- TASK ITEM: Transcribe only the lines between the first line of the records and the line containing "[369,720,449,736] random. ->", inclusive, exactly as written.

- EXTRACTED RECORDS:
—————

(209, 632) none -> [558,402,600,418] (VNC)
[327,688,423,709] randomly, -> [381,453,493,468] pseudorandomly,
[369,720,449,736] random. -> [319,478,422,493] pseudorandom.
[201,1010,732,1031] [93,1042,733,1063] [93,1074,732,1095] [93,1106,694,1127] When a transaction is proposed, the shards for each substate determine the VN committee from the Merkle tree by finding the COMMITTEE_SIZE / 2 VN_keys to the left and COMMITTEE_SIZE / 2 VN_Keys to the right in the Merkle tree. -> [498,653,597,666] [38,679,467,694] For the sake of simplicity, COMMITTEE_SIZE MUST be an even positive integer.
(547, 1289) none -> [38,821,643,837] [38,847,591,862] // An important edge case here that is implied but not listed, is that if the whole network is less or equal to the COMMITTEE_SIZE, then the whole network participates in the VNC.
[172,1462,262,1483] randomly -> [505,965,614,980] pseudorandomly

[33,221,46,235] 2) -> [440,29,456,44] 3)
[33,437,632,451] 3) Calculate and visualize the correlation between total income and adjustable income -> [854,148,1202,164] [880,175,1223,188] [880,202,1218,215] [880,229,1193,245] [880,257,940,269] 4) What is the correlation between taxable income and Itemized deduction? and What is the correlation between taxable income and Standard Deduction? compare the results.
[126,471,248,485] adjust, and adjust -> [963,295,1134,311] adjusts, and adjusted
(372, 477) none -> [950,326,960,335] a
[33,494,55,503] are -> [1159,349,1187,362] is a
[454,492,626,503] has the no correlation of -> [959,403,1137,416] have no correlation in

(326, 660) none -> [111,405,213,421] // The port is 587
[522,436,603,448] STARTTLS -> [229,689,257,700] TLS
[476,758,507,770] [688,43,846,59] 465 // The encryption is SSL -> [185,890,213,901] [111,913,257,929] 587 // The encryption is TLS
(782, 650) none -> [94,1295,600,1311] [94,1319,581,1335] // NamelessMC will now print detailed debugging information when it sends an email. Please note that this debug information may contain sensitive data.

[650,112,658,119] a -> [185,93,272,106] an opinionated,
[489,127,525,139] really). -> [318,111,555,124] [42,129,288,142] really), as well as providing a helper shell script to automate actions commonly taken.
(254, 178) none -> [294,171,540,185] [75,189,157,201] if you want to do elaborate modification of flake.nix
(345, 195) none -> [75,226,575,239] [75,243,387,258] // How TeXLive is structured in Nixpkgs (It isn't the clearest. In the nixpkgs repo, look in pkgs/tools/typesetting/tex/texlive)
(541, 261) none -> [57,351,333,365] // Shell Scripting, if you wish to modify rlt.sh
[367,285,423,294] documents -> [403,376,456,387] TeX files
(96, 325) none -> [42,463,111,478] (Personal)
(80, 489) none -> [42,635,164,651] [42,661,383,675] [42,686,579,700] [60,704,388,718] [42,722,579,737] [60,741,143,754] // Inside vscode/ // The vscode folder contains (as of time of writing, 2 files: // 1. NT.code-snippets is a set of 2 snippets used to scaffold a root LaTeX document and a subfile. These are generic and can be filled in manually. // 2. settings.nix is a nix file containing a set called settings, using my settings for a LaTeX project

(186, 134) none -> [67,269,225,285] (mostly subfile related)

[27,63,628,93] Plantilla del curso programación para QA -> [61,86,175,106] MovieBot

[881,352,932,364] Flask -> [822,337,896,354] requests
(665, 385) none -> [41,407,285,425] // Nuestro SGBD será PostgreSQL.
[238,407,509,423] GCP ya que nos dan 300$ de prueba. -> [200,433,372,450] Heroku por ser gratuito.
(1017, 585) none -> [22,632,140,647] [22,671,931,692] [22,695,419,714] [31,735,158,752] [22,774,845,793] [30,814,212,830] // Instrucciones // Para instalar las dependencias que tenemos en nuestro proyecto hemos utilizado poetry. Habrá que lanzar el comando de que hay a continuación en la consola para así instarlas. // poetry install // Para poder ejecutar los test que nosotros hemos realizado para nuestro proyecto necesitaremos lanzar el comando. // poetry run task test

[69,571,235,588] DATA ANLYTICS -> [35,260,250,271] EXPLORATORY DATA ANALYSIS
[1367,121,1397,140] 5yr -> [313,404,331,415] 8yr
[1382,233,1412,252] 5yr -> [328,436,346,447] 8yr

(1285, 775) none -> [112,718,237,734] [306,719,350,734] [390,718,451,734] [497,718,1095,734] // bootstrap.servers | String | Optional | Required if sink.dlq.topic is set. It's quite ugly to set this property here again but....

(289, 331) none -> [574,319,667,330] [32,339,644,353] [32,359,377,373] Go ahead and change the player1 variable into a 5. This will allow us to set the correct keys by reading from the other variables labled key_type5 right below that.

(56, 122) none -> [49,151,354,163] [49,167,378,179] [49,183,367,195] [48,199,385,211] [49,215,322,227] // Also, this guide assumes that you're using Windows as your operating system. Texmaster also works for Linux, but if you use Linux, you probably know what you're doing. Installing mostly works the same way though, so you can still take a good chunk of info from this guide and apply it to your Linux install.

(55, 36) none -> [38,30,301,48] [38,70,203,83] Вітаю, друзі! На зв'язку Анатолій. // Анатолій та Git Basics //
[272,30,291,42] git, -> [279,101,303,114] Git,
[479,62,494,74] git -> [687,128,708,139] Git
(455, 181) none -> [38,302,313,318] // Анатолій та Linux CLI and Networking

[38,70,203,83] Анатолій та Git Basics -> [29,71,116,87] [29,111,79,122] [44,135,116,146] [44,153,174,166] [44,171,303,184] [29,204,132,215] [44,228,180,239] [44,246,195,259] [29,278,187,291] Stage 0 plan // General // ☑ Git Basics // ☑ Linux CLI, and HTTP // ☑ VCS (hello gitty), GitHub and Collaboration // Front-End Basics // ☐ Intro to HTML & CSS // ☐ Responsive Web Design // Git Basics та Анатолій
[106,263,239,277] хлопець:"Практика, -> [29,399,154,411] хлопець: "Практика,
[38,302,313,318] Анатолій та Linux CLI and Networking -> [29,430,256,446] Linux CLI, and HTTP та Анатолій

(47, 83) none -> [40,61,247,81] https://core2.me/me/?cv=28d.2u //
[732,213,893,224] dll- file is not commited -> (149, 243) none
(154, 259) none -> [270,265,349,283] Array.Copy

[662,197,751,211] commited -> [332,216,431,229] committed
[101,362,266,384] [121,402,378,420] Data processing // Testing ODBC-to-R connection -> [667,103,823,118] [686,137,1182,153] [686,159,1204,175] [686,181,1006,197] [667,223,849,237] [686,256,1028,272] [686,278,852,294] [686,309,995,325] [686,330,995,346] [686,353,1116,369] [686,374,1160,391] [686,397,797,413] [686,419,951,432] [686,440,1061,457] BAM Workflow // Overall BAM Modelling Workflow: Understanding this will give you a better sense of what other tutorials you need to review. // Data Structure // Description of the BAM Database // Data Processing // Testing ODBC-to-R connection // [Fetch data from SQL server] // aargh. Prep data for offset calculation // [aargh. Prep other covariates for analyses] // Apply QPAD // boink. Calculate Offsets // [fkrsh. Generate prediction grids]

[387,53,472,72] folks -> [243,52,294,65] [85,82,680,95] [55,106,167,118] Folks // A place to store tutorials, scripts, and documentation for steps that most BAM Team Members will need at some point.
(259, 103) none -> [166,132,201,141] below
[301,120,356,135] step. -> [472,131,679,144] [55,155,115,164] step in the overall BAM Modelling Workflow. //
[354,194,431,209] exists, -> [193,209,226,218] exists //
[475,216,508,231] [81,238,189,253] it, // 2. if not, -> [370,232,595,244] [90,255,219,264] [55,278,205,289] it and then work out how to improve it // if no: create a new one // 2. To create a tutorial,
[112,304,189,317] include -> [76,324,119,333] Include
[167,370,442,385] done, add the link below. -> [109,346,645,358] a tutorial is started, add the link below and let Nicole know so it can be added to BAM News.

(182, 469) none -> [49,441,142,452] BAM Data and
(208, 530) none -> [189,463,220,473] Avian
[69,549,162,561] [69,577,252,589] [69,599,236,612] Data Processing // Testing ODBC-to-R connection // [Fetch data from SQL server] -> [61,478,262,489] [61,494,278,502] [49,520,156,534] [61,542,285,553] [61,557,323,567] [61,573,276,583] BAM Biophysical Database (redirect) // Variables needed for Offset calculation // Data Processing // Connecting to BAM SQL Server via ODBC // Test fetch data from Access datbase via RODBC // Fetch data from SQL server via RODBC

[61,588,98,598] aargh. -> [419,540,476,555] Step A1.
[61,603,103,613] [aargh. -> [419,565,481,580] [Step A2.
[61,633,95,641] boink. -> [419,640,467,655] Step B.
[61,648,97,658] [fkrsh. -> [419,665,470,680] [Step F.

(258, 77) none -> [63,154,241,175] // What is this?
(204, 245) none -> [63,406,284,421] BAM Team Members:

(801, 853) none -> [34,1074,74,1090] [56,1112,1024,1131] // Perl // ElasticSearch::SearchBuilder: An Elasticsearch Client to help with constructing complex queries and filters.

—————

- RESPONSE BOX:
(209, 632) none -> [558,402,600,418] (VNC)
[327,688,423,709] randomly, -> [381,453,493,468] pseudorandomly,
[369,720,449,736] random. -> [319,478,422,493] pseudorandom.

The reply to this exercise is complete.